The incident that sparked the protest came with 7:50 left in the fourth quarter, with the Rockets leading the Spurs 102-89. James Harden recorded a steal and what appeared to be a clean dunk, which would’ve increased the Rockets’ lead to 15.
In the statement, the NBA explained that Harden’s basket was “dunked with such force that, as it cleared the net, the ball was propelled around the basket and upward, creating an initial appearance that it was not a successful field goal. Houston then called a timeout, and the officiating crew conference to discuss the play.”
In their protest, the Rockets say officials James Capers, Kevin Scott, and John Butler “misapplied the playing rules by failing to grant a Coach’s Challenge in connection with James Harden’s fourth-quarter dunk, and that this error had a clear impact on the outcome of the game by depriving the team of two points.”
According to a league source, the Spurs acknowledged the error but claimed there was no misapplication of the playing rules in their response to Houston’s protest. The team also argued the Rockets had sufficient time, which was extended via two overtimes, to impact the game, which the Rockets led by as many as 22 points.

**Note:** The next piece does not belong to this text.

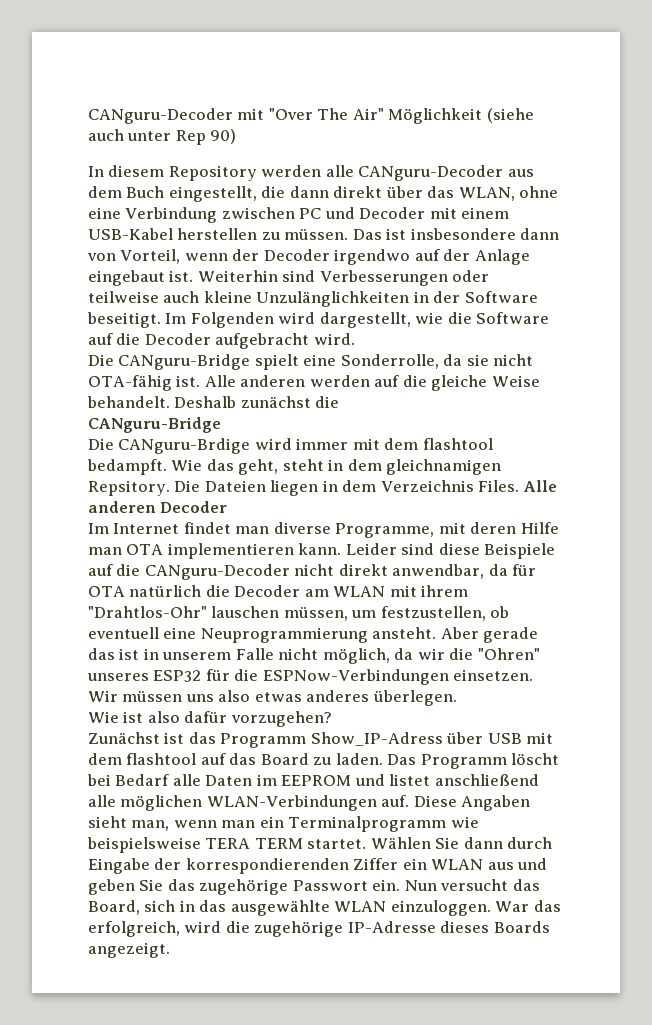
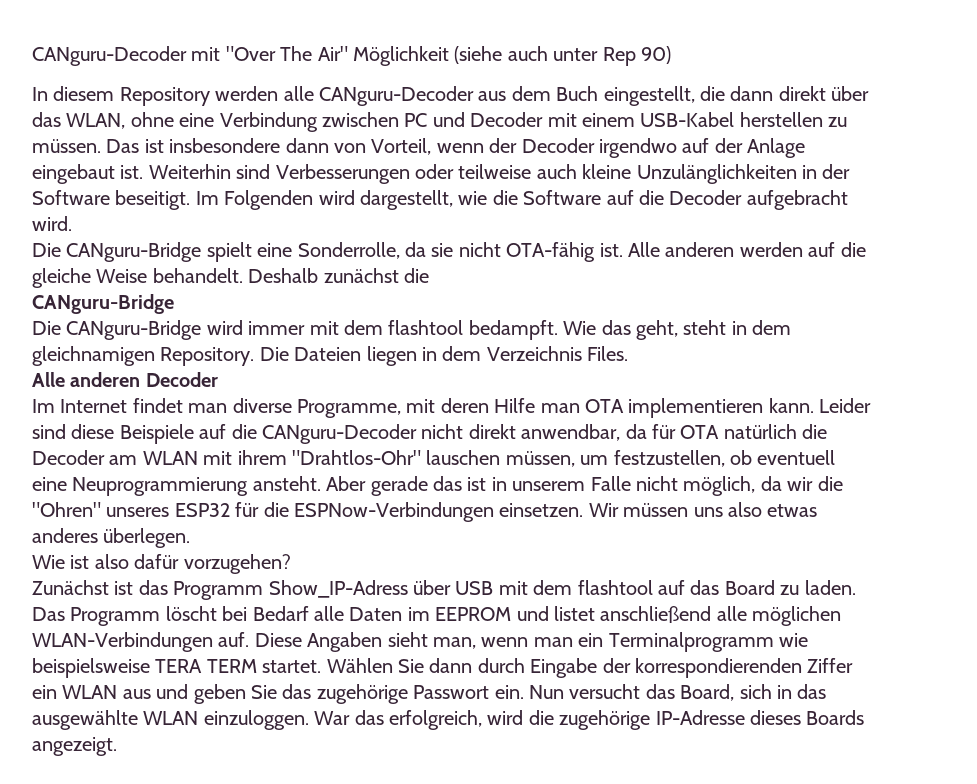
[118,438,251,454] CANguru-Brdige -> [66,320,202,340] CANguru-Bridge
[88,480,170,496] Repsitory. -> [160,347,255,366] Repository.
(520, 486) none -> (629, 353) //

NBA commissioner Adam Silver agreed with the Spurs’ statement and determined a “game protest was not warranted.”
The league also announced that the three officials were disciplined for “misapplying the Coach’s Challenge rule.” The league acknowledged that if “properly granted” the instant replay would show Harden’s basket counted.
The Rockets will play the Spurs again on Dec. 16 in Houston.